He was the author of the (popular in the USSR) software development environment Neat and a compiler for the relational database language RYAOD. Editor Neated and formatter Neatxt, which were parts of the Neat package, were popular tools for publishing Samizdat books on computers.

From 1989 to 1996 he was founder and editor-in-chief of Softpanorama bulletin, an influential Russian language e-zine. From 1996 he is the webmaster of Softpanorama.org, a site devoted to "slightly skeptical" materials for computer science education.
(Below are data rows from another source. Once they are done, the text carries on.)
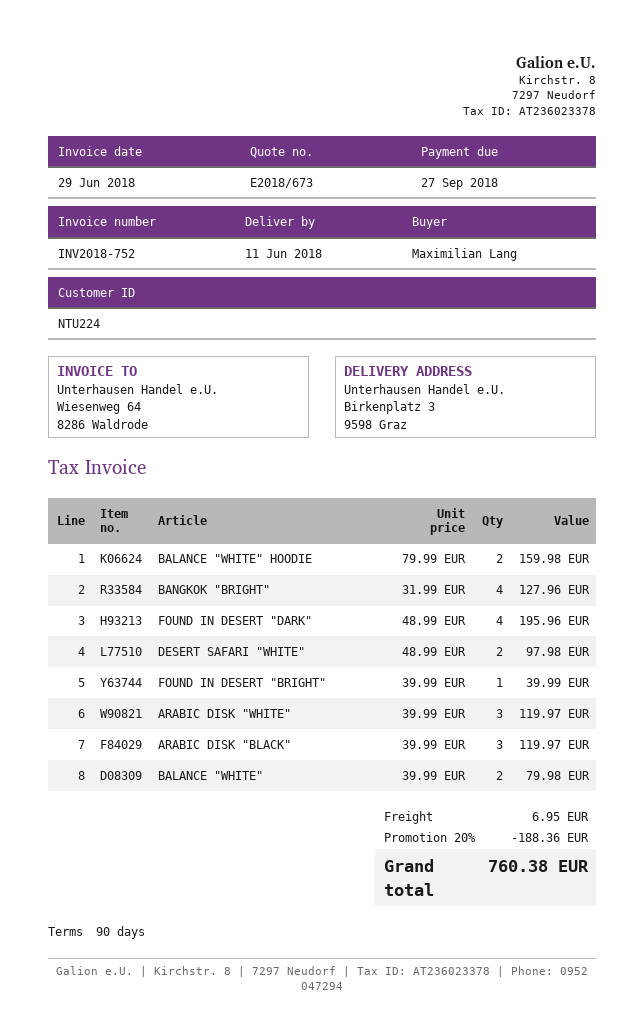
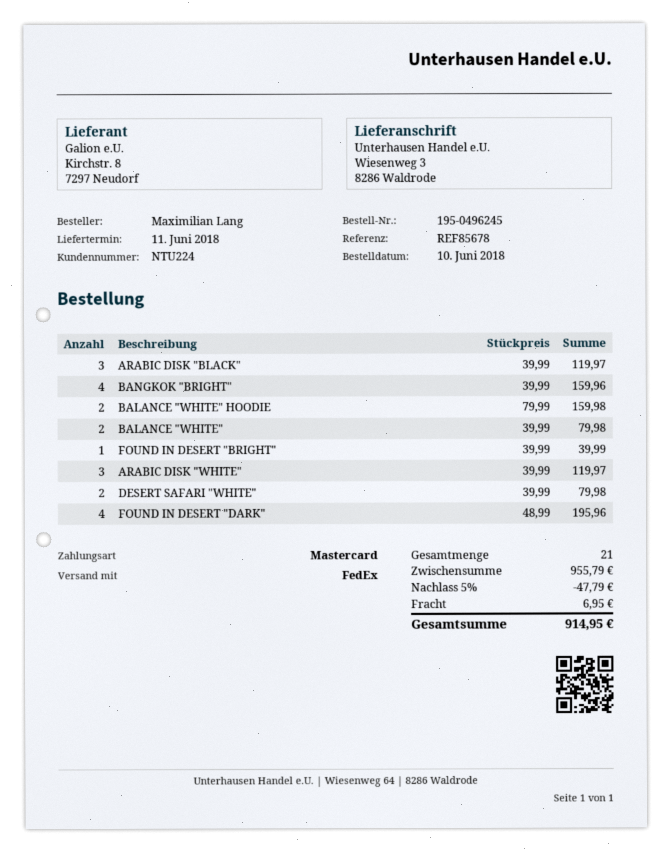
ship to: Birkenplatz 3, 9598 Graz -> Wiesenweg 3, 8286 Waldrode
BANGKOK "BRIGHT": 4 x 31.99 = 127.96 -> 4 x 39.99 = 159.96
DESERT SAFARI "WHITE": 2 x 48.99 = 97.98 -> 2 x 39.99 = 79.98
discount: 20% = 188.36 -> 5% = 47.79
total: 760.38 -> 914.95

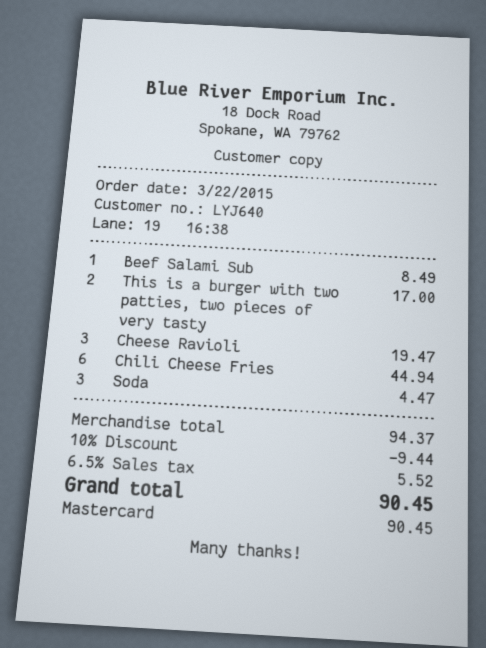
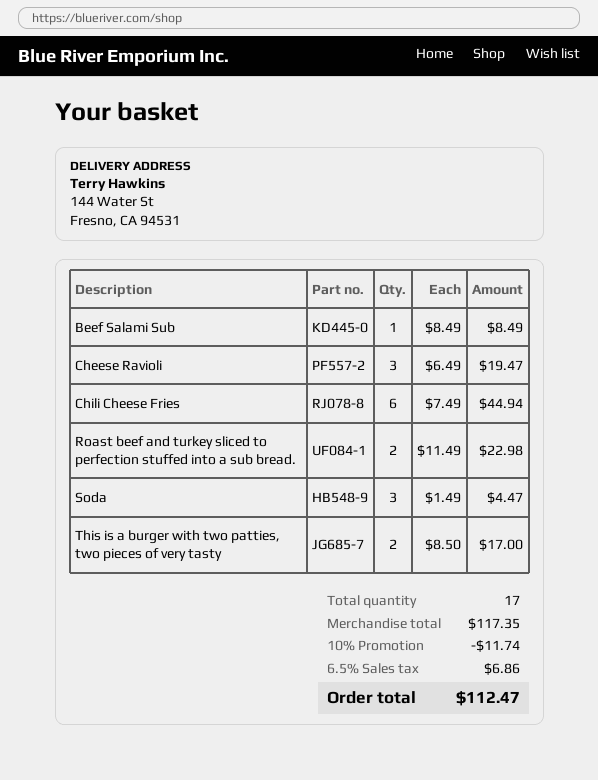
Roast beef and turkey sliced to perfection stuffed into a sub bread.: none -> 2 for 22.98
subtotal: 94.37 -> 117.35
discount: 10% = 9.44 -> 10% = 11.74
tax: 6.5% = 5.52 -> 6.5% = 6.86
total: 90.45 -> 112.47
He created one of the first classification systems for computer viruses, an influential Russian language book on the subject - Computer Virology (1991) - and organized the first conference of anti-virus researchers for the region. The latter helped to gain popularity for Lozinski and Kasperski antiviruses: both were presenters at the conference, along with Vesselin Bontchev (Burgaria). His later VB97 conference review [1] became popular and is reproduced by multiple hacker and antivirus defence web sites.

From 1994 to 1996 he was a Fulbright scholar at the University of Pittsburg working on issues of anti-virus and UNIX security research.

He claims to have coined the term "Orthodox File Managers" (OFM) in 1996 in the first e-book devoted to the subject that systematized the field and tried to define the common features of major implementations of this class of file managers: such as FAR, Total Commander and Midnight Commander.[2] It also defined a standard for OFM implementations, which is periodically revised by the author.

Since 1998 he became a prominent, albeit controversial, critic of simplistic, quasireligious views on the possibilities of open source and the dangers of its commercialization. In 1999 he introduced the highly controversial term "Vulgar Raymondism" and in 2005 coined the names of two philosophical schools on writing open source software: "Software Realism" and "Software idealism". In 1999 he published two influential papers devoted to analyses and critique of Eric Raymond's views on the development of open source software "[3] and [4] in which he argues against idealistic views of open source as a panacea for all software ills. The first paper produced a sharp response from Eric Raymond.[5]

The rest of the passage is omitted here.